**Information supplied**
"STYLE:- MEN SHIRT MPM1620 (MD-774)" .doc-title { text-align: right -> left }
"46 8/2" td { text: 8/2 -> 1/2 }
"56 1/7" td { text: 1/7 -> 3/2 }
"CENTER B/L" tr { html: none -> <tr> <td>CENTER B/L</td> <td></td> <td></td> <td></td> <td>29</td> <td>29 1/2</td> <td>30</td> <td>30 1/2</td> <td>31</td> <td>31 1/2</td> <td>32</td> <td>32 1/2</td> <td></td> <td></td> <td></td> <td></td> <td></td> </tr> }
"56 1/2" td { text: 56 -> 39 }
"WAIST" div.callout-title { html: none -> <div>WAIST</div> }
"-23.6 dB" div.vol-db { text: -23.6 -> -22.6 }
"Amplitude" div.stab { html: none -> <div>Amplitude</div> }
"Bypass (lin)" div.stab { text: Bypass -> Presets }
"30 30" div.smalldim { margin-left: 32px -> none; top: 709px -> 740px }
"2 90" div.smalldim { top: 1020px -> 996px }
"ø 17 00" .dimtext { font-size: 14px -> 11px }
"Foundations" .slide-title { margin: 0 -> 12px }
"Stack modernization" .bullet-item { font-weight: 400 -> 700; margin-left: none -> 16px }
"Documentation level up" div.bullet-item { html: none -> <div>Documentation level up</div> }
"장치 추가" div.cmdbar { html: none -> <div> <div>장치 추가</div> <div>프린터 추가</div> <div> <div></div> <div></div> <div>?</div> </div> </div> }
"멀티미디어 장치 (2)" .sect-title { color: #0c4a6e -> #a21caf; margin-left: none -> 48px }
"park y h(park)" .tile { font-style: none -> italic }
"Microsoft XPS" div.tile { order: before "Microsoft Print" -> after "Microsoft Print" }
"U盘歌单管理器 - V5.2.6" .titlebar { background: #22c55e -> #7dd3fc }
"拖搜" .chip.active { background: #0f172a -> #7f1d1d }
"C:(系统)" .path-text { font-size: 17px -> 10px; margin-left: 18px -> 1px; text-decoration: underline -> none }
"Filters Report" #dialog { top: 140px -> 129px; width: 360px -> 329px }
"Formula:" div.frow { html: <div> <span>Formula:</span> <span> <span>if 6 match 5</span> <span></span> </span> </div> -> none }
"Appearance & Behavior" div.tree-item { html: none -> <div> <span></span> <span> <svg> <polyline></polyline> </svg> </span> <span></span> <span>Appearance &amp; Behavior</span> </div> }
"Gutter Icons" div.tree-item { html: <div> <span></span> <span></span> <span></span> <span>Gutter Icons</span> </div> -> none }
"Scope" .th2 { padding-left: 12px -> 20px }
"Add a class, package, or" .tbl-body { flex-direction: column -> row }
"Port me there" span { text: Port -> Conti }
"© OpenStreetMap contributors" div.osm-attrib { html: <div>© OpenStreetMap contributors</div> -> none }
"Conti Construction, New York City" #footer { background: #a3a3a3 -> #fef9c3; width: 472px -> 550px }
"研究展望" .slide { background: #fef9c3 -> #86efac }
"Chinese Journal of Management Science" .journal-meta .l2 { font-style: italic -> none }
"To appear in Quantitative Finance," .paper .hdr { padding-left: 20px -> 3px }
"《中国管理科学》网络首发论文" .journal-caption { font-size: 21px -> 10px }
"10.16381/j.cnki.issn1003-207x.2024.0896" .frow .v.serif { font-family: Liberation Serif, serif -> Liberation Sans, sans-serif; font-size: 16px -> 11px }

**What is needed**
Using the entries above, return exactly the lines from the line with "font-style: none ->" to the line with "html: <div> <span></span>", counting both of those lines.

**Answer space**
"park y h(park)" .tile { font-style: none -> italic }
"Microsoft XPS" div.tile { order: before "Microsoft Print" -> after "Microsoft Print" }
"U盘歌单管理器 - V5.2.6" .titlebar { background: #22c55e -> #7dd3fc }
"拖搜" .chip.active { background: #0f172a -> #7f1d1d }
"C:(系统)" .path-text { font-size: 17px -> 10px; margin-left: 18px -> 1px; text-decoration: underline -> none }
"Filters Report" #dialog { top: 140px -> 129px; width: 360px -> 329px }
"Formula:" div.frow { html: <div> <span>Formula:</span> <span> <span>if 6 match 5</span> <span></span> </span> </div> -> none }
"Appearance & Behavior" div.tree-item { html: none -> <div> <span></span> <span> <svg> <polyline></polyline> </svg> </span> <span></span> <span>Appearance &amp; Behavior</span> </div> }
"Gutter Icons" div.tree-item { html: <div> <span></span> <span></span> <span></span> <span>Gutter Icons</span> </div> -> none }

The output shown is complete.